▶ Assigned task: Beneath this line are entries. Copy the range from the line with "new vehicle functionality" to the line with "height: 279px ->", ends included, exactly; leave pictures out.

▶ Records supplied:
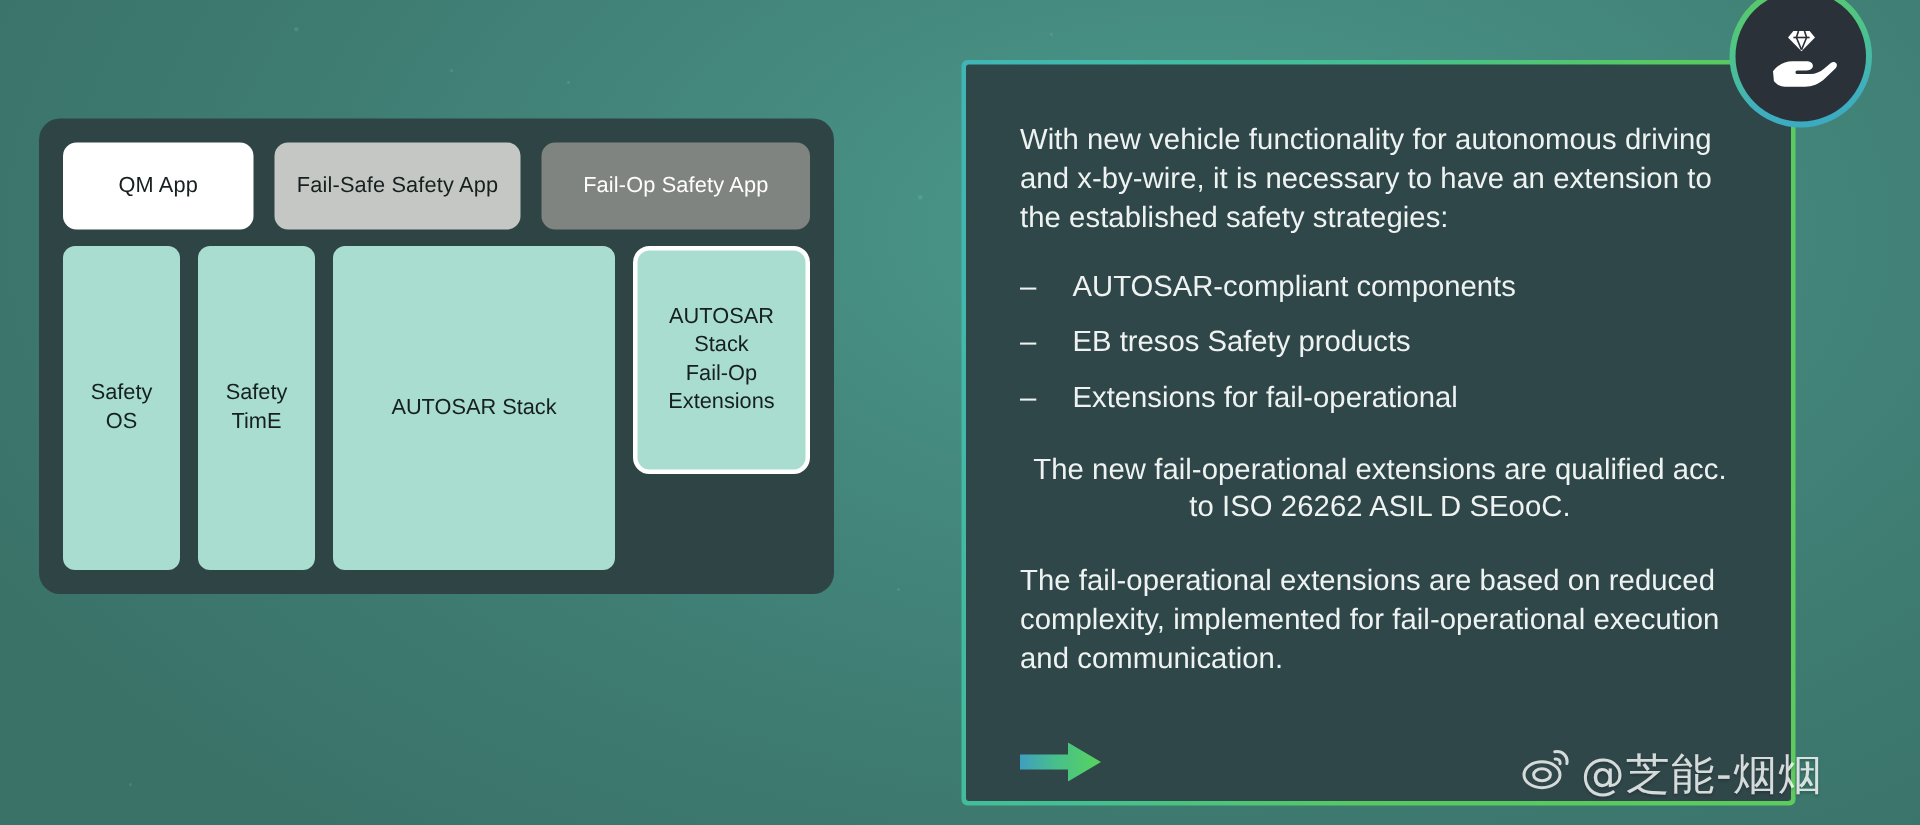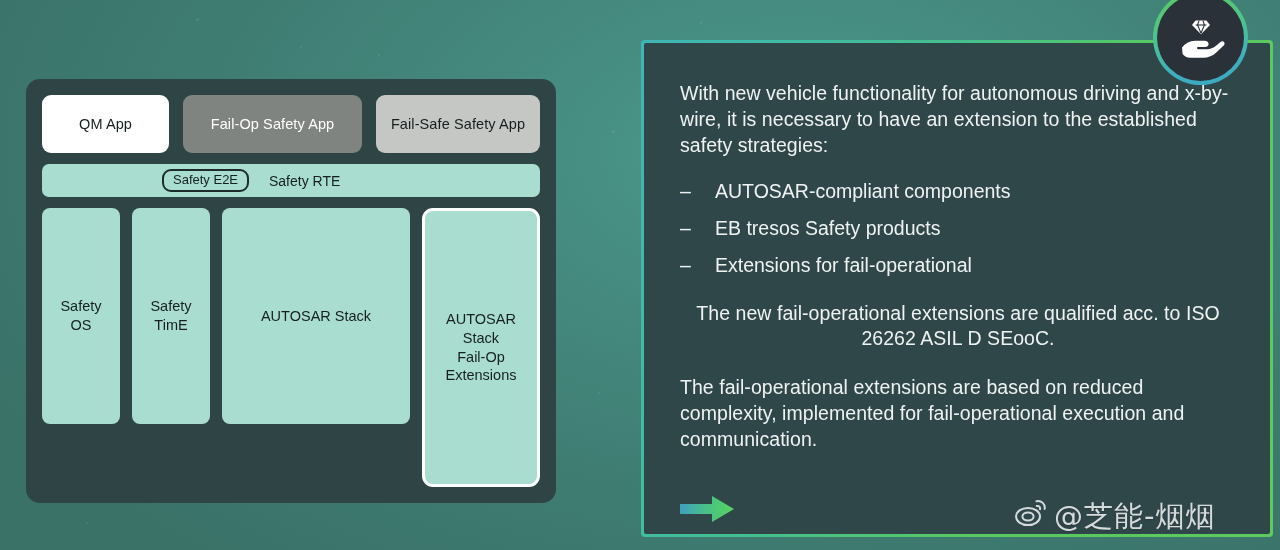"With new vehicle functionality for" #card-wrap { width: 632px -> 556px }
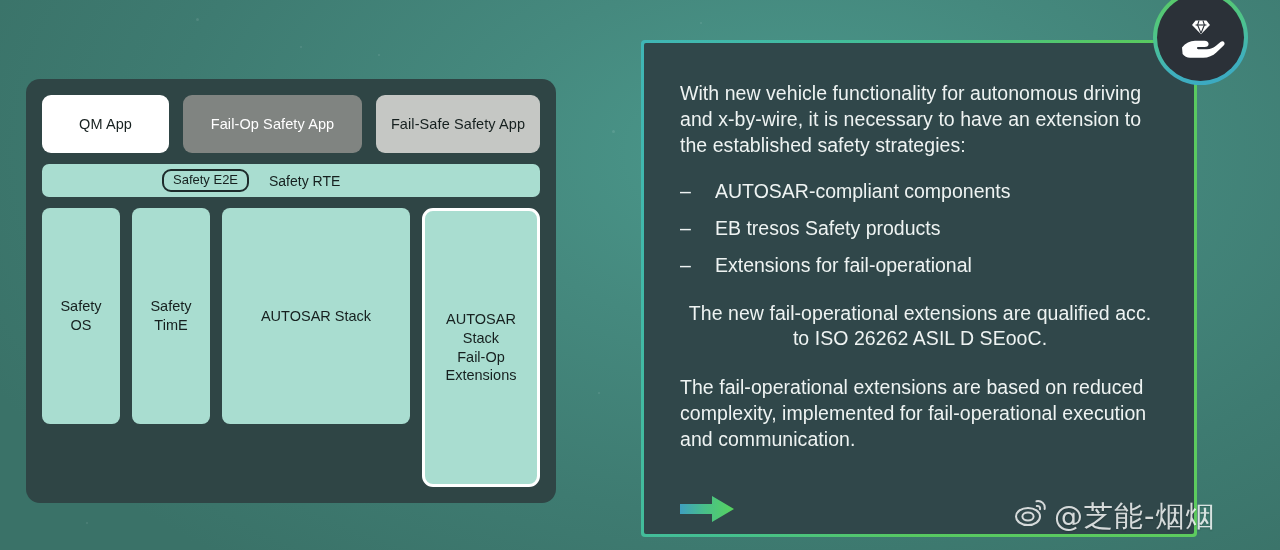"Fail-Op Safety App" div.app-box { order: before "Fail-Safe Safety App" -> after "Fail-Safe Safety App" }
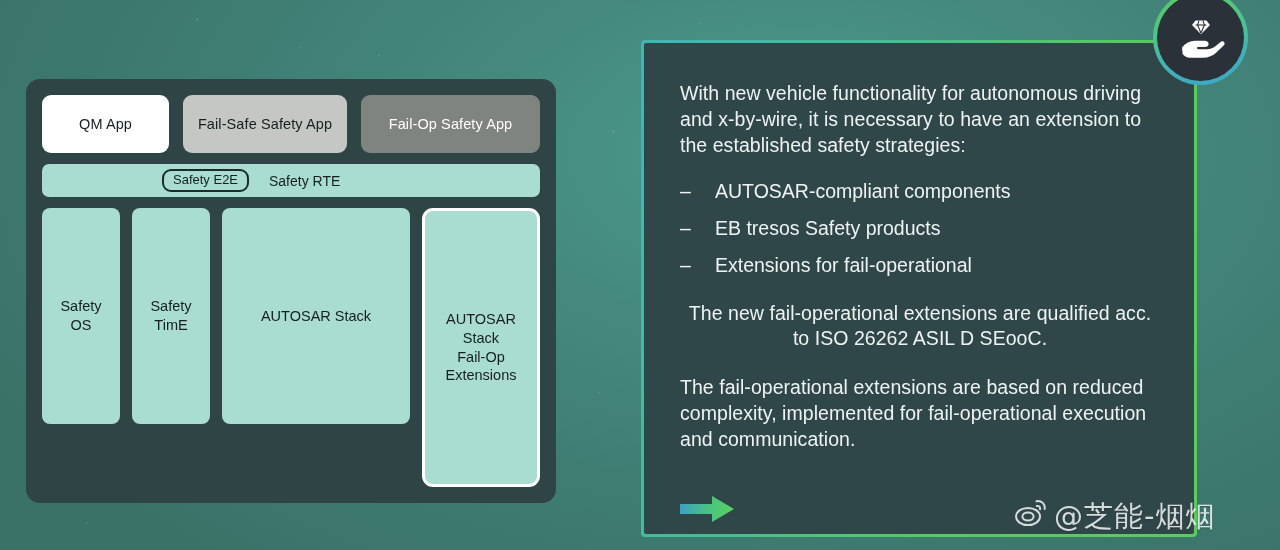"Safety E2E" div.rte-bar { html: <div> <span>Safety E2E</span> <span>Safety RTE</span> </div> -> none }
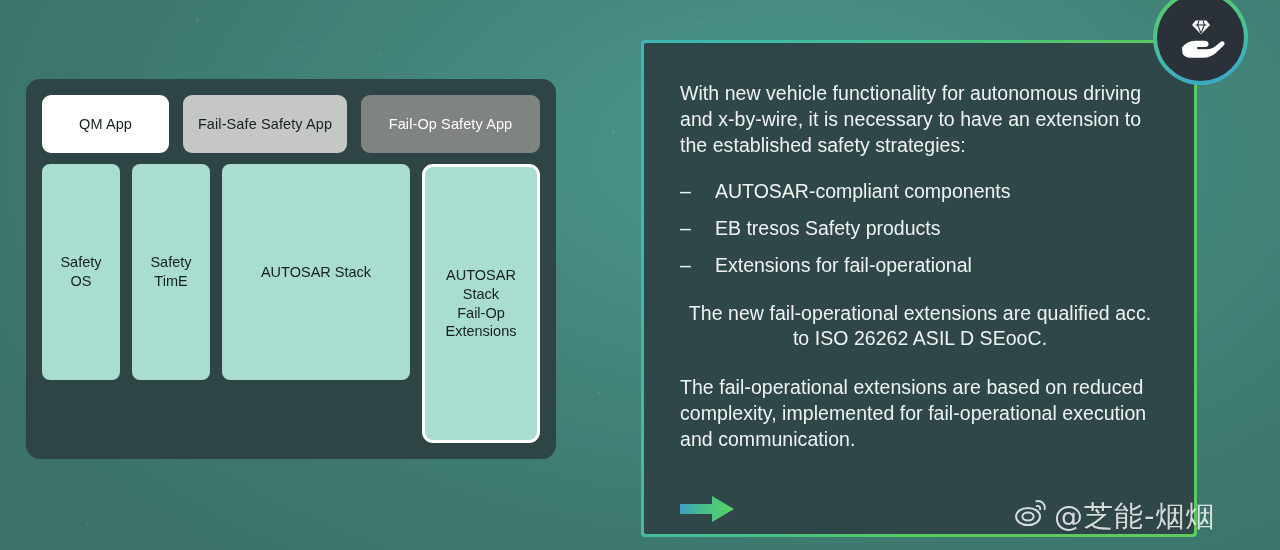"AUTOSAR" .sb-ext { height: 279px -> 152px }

==

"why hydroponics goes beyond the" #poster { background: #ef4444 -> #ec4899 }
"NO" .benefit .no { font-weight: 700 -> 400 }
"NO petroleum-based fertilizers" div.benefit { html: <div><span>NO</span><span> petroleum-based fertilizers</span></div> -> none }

==

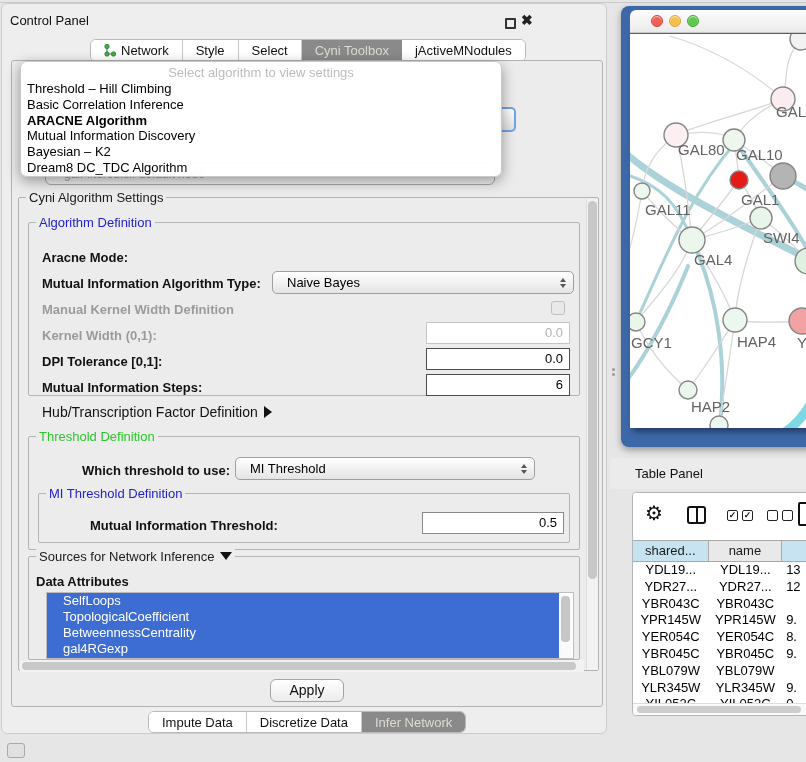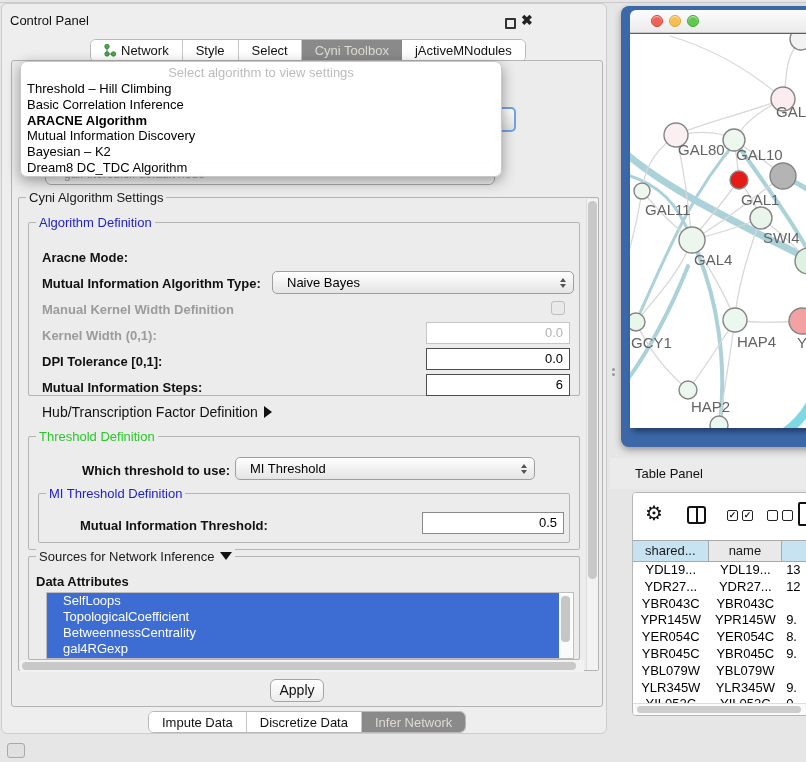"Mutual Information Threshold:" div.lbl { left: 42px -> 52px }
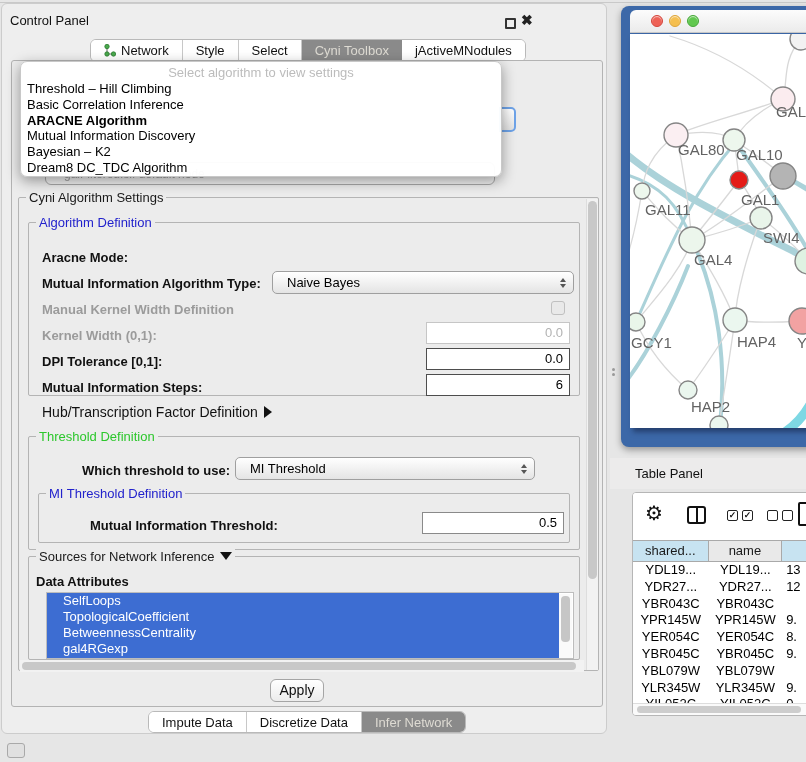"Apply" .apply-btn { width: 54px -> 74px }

▶ Answer to this task:
"With new vehicle functionality for" #card-wrap { width: 632px -> 556px }
"Fail-Op Safety App" div.app-box { order: before "Fail-Safe Safety App" -> after "Fail-Safe Safety App" }
"Safety E2E" div.rte-bar { html: <div> <span>Safety E2E</span> <span>Safety RTE</span> </div> -> none }
"AUTOSAR" .sb-ext { height: 279px -> 152px }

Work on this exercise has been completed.